Premier tour des régionales : la gifle
L'AVIS TRANCHANT D'ALAIN - Les lendemains de scrutin sont toujours propices aux commentaires. En donnant dans une métaphore de circonstances en ces temps de championnat d'Europe de football, il convient cependant de ne pas méconnaître que nous ne sommes qu'à la mi-temps du match des élections régionales, et qu'il reste encore 45 minutes à disputer, voire 50 minutes avec le temps additionnel, celui de l'élection des présidents de région... Aussi est-il prudent de se garder de déduire des conclusions trop hâtives du premier tour du 20 juin. Dans une semaine, les enseignements de cette consultation apparaîtront en toute clarté.
Mais, dès maintenant, de grandes tendances apparaissent. Et, en premier lieu, la progression régulière, scrutin après scrutin, de l'abstention qui ne cesse d'être préoccupante pour notre démocratie. À ceux qui estiment que la solution résiderait dans une représentation proportionnelle des opinions à l'Assemblée Nationale, j'objecterai que ce n'est pas cela qui donnerait au citoyen le sentiment de participer à la gestion de ses affaires. Comme dans les premières et grandes années de la Vème République, il me semble plus judicieux de remettre à l'honneur le référendum et de le réserver au règlement des grands dossiers, à commencer par celui des institutions avec l'instauration du septennat non renouvelable, et à continuer par celui des retraites qui touche tous les Français.
L'autre enseignement majeur de ce premier tour des élections régionales concerne le pouvoir exécutif. Et, là, point de doute : le dégagisme a fonctionné à son endroit. Même si on a entendu le contraire dimanche soir sur les plateaux télévisés, il est trop réducteur d'expliquer la réussite du premier tour pour des présidents de région par "la prime aux sortants". C'est d'abord oublier qu'ils avaient renversé les présidents sortants six ans auparavant. Et c'est peut-être minimiser le fait que l'importance de leur engagement et la qualité de leurs réalisations ont été salués par les électrices et les électeurs qui leur ont apporté leur suffrage.
Disons-le clairement. Les Françaises et les Français étaient parfaitement libres de voter pour les candidats missionnés par La République en marche, voire par le président de la République lui-même, qui n'a pas craint d'arpenter les rues des Hauts de France la semaine dernière. S'il est une leçon que l'on peut d'ores et déjà déduire du scrutin, c'est qu'ils n'ont pas fait ce choix. Pour Emmanuel Macron, qui avait dépêché cinq de ses ministres - et non les moindres, les ministres de l'Intérieur et de la Justice ! - dans la région des Hauts de France, le camouflet est indéniable. Il entendait barrer la route de l'Elysée à Xavier Bertrand. Ses ministres sont au tapis. Ils seront dans les tribunes pour le second tour de scrutin ! Dans l'ancien monde, ils auraient été priés de quitter le gouvernement. Dans le nouveau monde, recomposer le gouvernement serait une tâche, non pas jupitérienne, mais vraiment herculéenne dans l'ambiance du moment...

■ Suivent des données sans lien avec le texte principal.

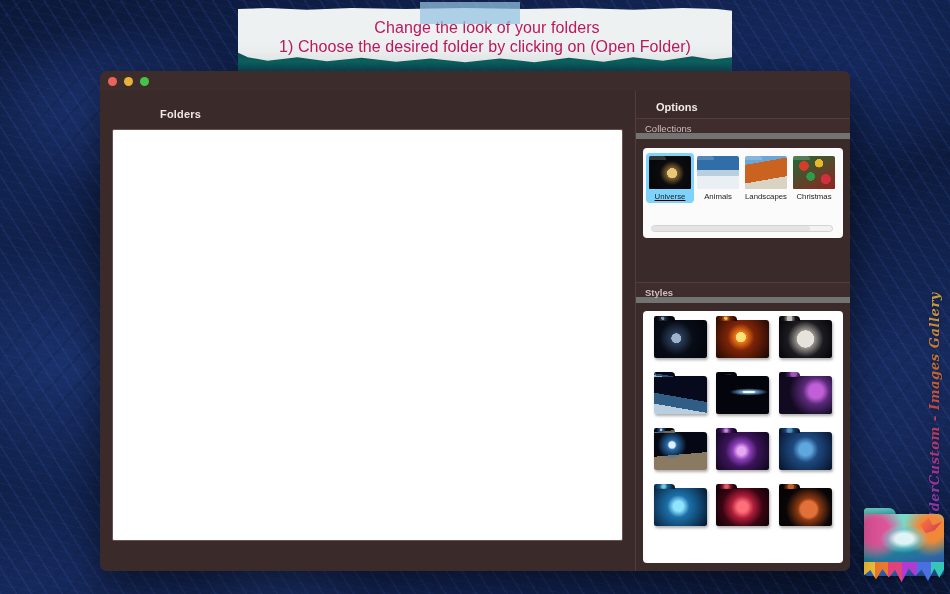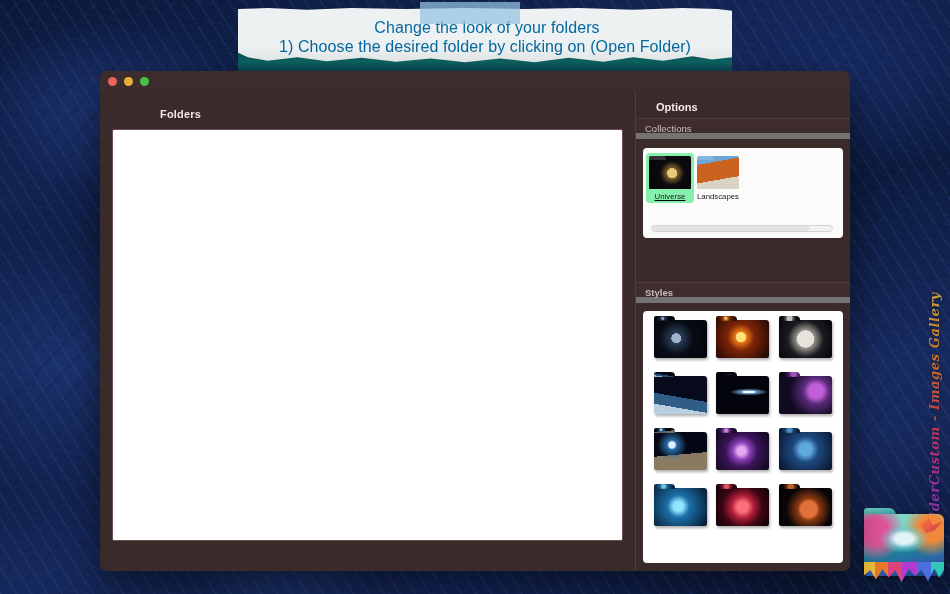--- a/index.html
+++ b/index.html
@@ -47,7 +47,7 @@
   #banner {
     position: absolute; left: 238px; top: 8px; width: 494px; height: 56px;
     background: #eef1f2;
-    color: #0369a1;
+    color: #be185d;
     text-align: center;
     padding-top: 10px;
     z-index: 6;

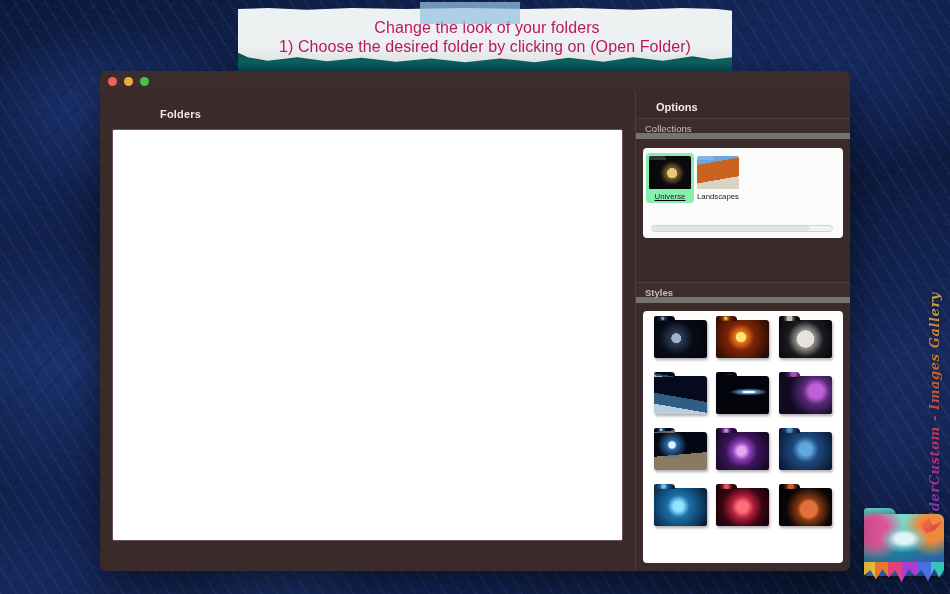--- a/index.html
+++ b/index.html
@@ -127,7 +127,7 @@
   }
   .coll-row { display: flex; gap: 0; padding-left: 3px; }
   .coll-item { width: 48px; text-align: center; padding: 3px 2px 2px; border-radius: 4px; }
-  .coll-item.selected { background: #86efac; text-decoration: underline; }
+  .coll-item.selected { background: #7dd3fc; text-decoration: underline; }
   .coll-thumb {
     width: 42px; height: 33px; margin: 0 auto; border-radius: 2px 2px 1px 1px;
     position: relative; overflow: hidden;

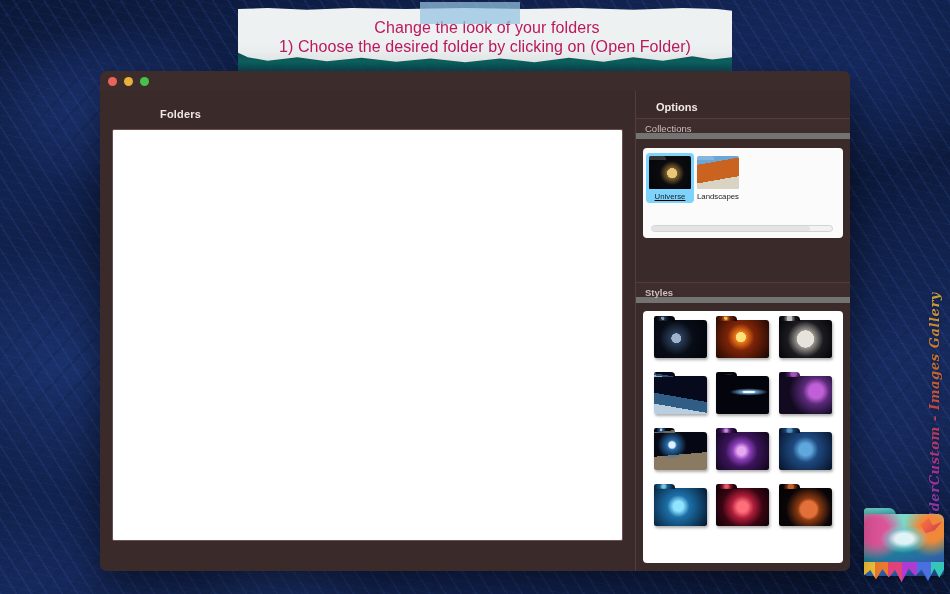--- a/index.html
+++ b/index.html
@@ -273,6 +273,10 @@
             <div class="coll-label">Universe</div>
           </div>
           <div class="coll-item">
+            <div class="coll-thumb th-animals"></div>
+            <div class="coll-label">Animals</div>
+          </div>
+          <div class="coll-item">
             <div class="coll-thumb th-land"></div>
             <div class="coll-label">Landscapes</div>
           </div>

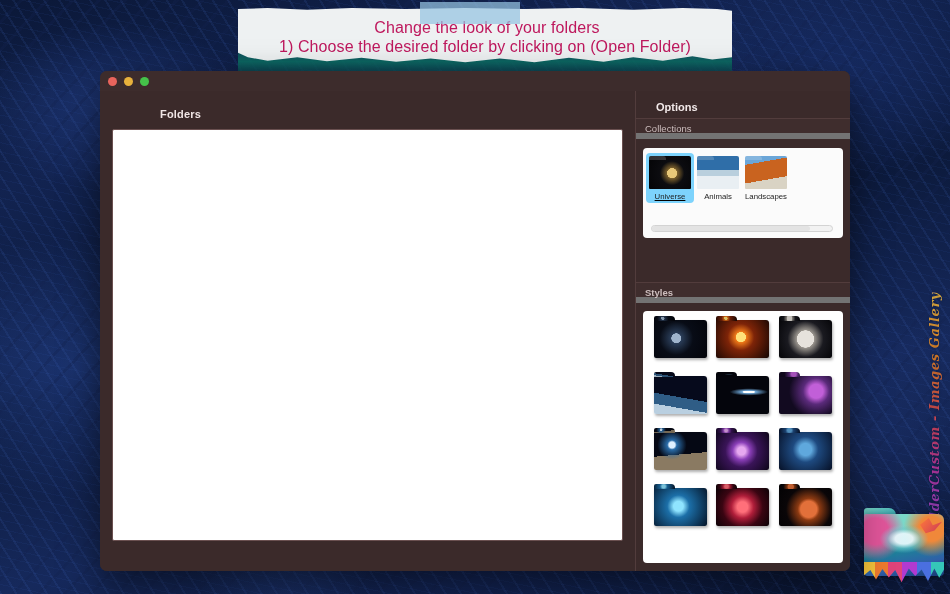--- a/index.html
+++ b/index.html
@@ -280,6 +280,10 @@
             <div class="coll-thumb th-land"></div>
             <div class="coll-label">Landscapes</div>
           </div>
+          <div class="coll-item">
+            <div class="coll-thumb th-xmas"></div>
+            <div class="coll-label">Christmas</div>
+          </div>
         </div>
         <div class="coll-scroll">
             <i></i>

On comprend mieux, en ce jour d'été, pourquoi le président de la République entendait reporter le scrutin régional au lendemain de l'élection présidentielle de 2022. Car quand le peuple se rend aux urnes, même en petit nombre, il est impossible de ne pas tirer de leçons de son vote. S'il est évidemment prématuré de considérer que la donne en est changée pour 2022, a contrario il n'en est pas moins permis de rappeler que l'élection présidentielle de 2017 aurait sans doute connu un tout autre épilogue si François Fillon n'avait pas été littéralement empêché, et si les dirigeants de son camp lui avaient imposé de renoncer à sa candidature dès janvier 2017 à l'annonce de ses "affaires". Et tant pis pour la primaire...
Peut-être y verrons-nous plus clair dans une semaine après un second tour où un retour des électeurs aux urnes pourrait réserver quelques surprises. En l'état, il est certain que M. Macron a été bien imprudent de se mêler d'une cuisine électorale qui ne relève pas des attributions présidentielles.